In fish farming, the widespread use of antibiotics as prophylactic and therapeutic agents to control bacterial diseases has been associated with the emergence of antibiotic resistance in bacterial Rigosertib datasheet pathogens and with the alteration of the microbiota of the aquaculture environment [2, 3]. This learn more resulted in the ban of antibiotic usage as animal growth promoters in Europe and stringent worldwide regulations on therapeutical antibiotic applications. This scenario has led to an evergrowing interest
in the search and development of alternative strategies for disease control, within the frame of good husbandry practices, including adequate hygiene conditions, vaccination programmes and the use of probiotics, prebiotics and immunostimulants [4–6]. Recently, novel strategies to control bacterial infections in aquaculture have emerged, such as specific killing of pathogenic bacteria by bacteriophages, growth inhibition of pathogen by short-chain fatty acids and polyhydroxyalkanoates, and interference with the regulation of virulence genes (quorum sensing disruption), which have been reviewed by Defoirdt et al.[7]. With regard to RGFP966 ic50 probiotics, they are defined as live microbial adjuncts which have a beneficial effect on the host by: (i) modifying the host-associated
or ambient microbial community; (ii) improving feed use or enhancing its nutritional value; (iii) enhancing the
host response towards disease; and/or (iv) improving its environment [8]. To date, most Anidulafungin (LY303366) probiotics proposed as biocontrollers and bioremediation agents for aquaculture belong to the LAB group (mainly to the genera Lactobacillus, Lactococcus, Leuconostoc, Enterococcus and Carnobacterium), to the genera Vibrio, Bacillus, and Pseudomonas or to the species Saccharomyces cerevisiae[8, 9]. Recently, a probiotic culture (Bactocell®, Pediococcus acidilactici CNCM MA18/5 M) has been authorized for the first time for use in aquaculture in the European Union. According to the FAO/WHO [10], the development of commercial probiotics requires their unequivocal taxonomic identification, as well as their in vitro and in vivo functional characterization and safety assessment.
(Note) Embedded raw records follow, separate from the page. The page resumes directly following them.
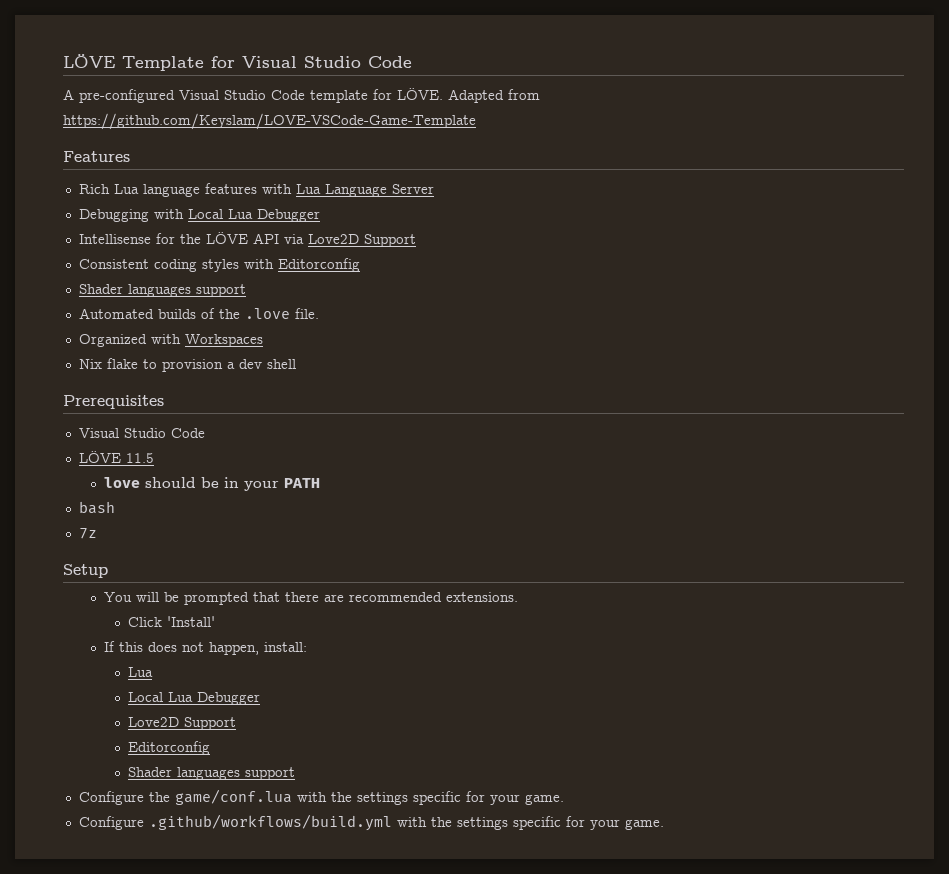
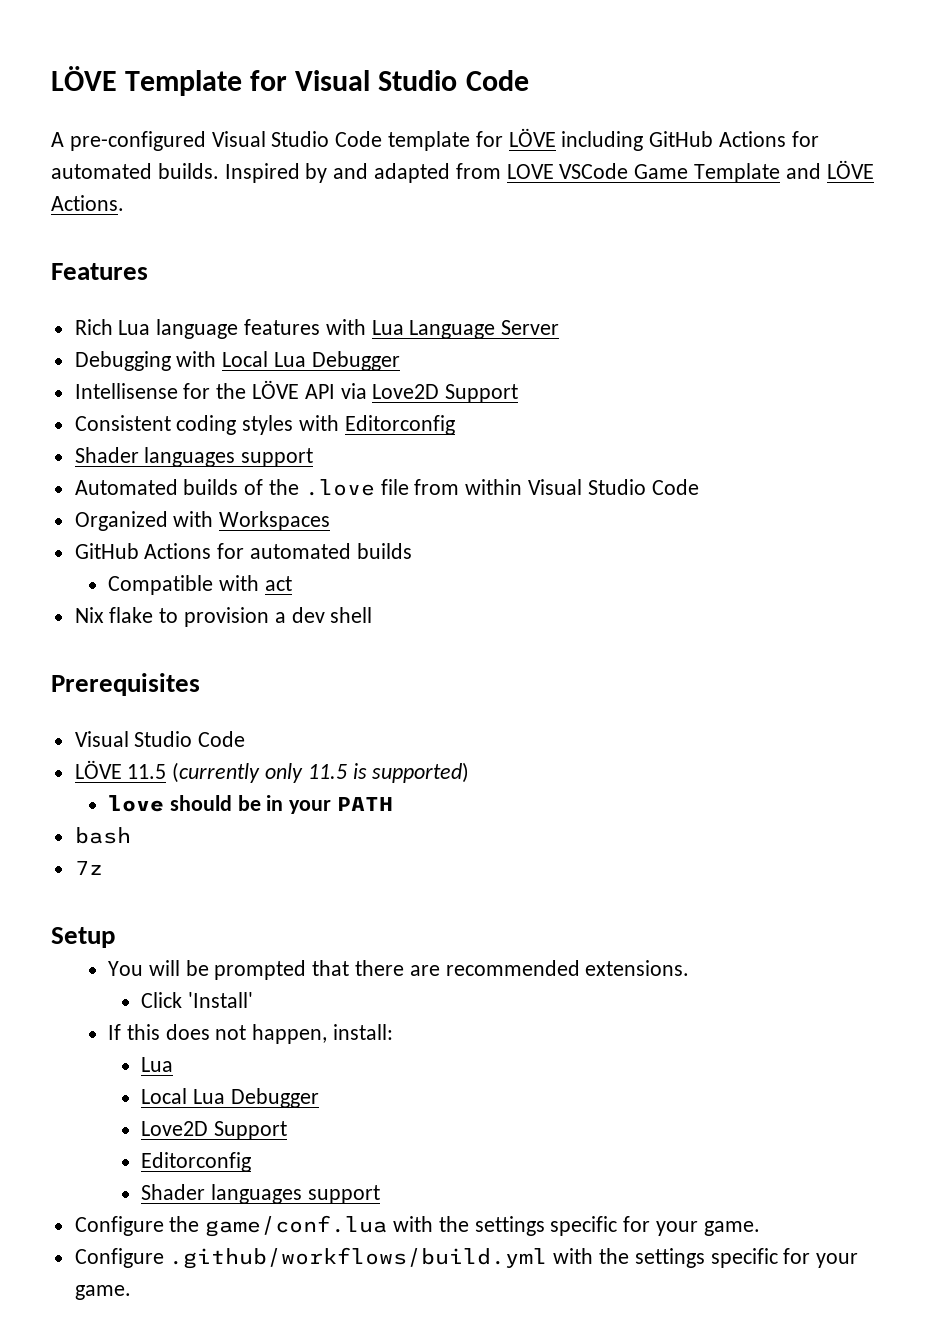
- A pre-configured Visual Studio Code template for LÖVE. Adapted from https://github.com/Keyslam/LOVE-VSCode-Game-Template
+ A pre-configured Visual Studio Code template for LÖVE including GitHub Actions for automated builds. Inspired by and adapted from LOVE VSCode Game Template and LÖVE Actions.
- Automated builds of the .love file.
+ Automated builds of the .love file from within Visual Studio Code
  Organized with Workspaces
+ GitHub Actions for automated builds
+ Compatible with act
- LÖVE 11.5
+ LÖVE 11.5 (currently only 11.5 is supported)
In Europe, the European Food Safety Agency (EFSA) proposed a system for a pre-market safety assessment of selected groups of microorganisms used in food/feed and the production of food/feed additives leading to a Qualified Presumption of Safety (QPS) status [11–13]. The QPS approach propose that the safety assessment of a defined taxonomic group could be made based on establishing taxonomic identity, body of knowledge, possible pathogenicity and commercial end use.